[DATA TO PROCESS — start]
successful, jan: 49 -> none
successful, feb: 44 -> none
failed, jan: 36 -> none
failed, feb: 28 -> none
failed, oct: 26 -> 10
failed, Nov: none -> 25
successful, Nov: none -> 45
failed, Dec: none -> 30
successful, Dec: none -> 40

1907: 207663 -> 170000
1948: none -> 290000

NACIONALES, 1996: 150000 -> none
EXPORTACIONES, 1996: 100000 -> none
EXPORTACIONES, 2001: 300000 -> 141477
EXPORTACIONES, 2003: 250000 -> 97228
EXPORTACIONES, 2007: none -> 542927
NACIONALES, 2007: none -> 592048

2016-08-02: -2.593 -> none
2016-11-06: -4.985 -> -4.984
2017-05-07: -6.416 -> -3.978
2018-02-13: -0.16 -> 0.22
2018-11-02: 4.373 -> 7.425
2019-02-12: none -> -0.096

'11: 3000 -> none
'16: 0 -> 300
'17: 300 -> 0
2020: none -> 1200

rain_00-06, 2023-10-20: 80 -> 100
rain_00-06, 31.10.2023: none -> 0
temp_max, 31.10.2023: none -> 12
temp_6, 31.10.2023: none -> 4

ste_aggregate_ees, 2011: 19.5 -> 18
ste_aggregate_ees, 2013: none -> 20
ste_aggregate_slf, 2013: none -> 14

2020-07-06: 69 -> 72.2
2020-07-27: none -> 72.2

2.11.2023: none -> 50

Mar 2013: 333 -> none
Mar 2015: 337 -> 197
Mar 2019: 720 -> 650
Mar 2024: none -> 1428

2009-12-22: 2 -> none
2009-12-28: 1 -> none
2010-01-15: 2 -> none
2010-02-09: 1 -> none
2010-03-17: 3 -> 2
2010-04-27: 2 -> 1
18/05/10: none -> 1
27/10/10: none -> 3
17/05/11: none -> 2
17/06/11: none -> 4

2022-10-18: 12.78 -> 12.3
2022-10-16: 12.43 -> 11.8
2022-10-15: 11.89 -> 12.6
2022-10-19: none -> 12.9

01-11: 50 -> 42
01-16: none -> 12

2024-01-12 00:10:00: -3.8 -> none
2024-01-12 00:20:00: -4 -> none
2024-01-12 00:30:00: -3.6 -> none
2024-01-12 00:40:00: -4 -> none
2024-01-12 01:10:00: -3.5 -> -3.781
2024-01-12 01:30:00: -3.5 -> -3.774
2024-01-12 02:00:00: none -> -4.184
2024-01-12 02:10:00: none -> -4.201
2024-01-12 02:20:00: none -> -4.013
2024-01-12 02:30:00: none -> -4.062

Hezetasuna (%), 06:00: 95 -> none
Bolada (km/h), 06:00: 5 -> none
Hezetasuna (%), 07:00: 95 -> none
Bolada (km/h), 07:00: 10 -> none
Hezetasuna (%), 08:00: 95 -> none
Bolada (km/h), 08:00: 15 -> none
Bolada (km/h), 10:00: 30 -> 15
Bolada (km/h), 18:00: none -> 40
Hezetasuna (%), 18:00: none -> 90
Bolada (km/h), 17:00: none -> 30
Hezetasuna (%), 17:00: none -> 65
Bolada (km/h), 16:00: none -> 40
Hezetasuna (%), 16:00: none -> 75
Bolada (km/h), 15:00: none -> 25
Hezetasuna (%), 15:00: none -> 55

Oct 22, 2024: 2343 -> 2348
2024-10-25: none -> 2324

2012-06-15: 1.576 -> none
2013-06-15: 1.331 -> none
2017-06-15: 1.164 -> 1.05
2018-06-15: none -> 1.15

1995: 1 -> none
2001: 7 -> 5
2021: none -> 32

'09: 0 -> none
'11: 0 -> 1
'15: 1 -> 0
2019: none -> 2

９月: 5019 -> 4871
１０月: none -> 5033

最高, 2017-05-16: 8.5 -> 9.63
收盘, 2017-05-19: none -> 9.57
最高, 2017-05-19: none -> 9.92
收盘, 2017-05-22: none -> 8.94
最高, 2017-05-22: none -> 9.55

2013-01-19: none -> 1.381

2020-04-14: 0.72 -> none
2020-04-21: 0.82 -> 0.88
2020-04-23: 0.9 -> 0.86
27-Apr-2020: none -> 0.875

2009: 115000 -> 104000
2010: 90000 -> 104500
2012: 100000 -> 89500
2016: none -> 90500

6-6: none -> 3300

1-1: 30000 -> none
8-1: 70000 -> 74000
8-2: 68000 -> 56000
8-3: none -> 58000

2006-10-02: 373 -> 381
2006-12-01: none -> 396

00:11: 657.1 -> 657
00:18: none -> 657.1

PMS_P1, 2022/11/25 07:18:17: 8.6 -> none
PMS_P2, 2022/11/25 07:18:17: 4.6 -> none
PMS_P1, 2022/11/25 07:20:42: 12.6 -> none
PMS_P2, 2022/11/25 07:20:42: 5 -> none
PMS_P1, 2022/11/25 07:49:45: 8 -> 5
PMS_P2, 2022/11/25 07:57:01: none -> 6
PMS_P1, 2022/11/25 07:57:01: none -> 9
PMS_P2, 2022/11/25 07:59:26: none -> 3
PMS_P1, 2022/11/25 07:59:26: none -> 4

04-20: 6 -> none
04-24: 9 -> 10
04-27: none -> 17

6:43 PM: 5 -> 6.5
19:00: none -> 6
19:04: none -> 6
[DATA TO PROCESS — finish]
EXERCISE INSTRUCTIONS:
Tell how many lines in the material contain the string "Bolada". Nothing but the number is needed.

ANSWER TO THE EXERCISE:
8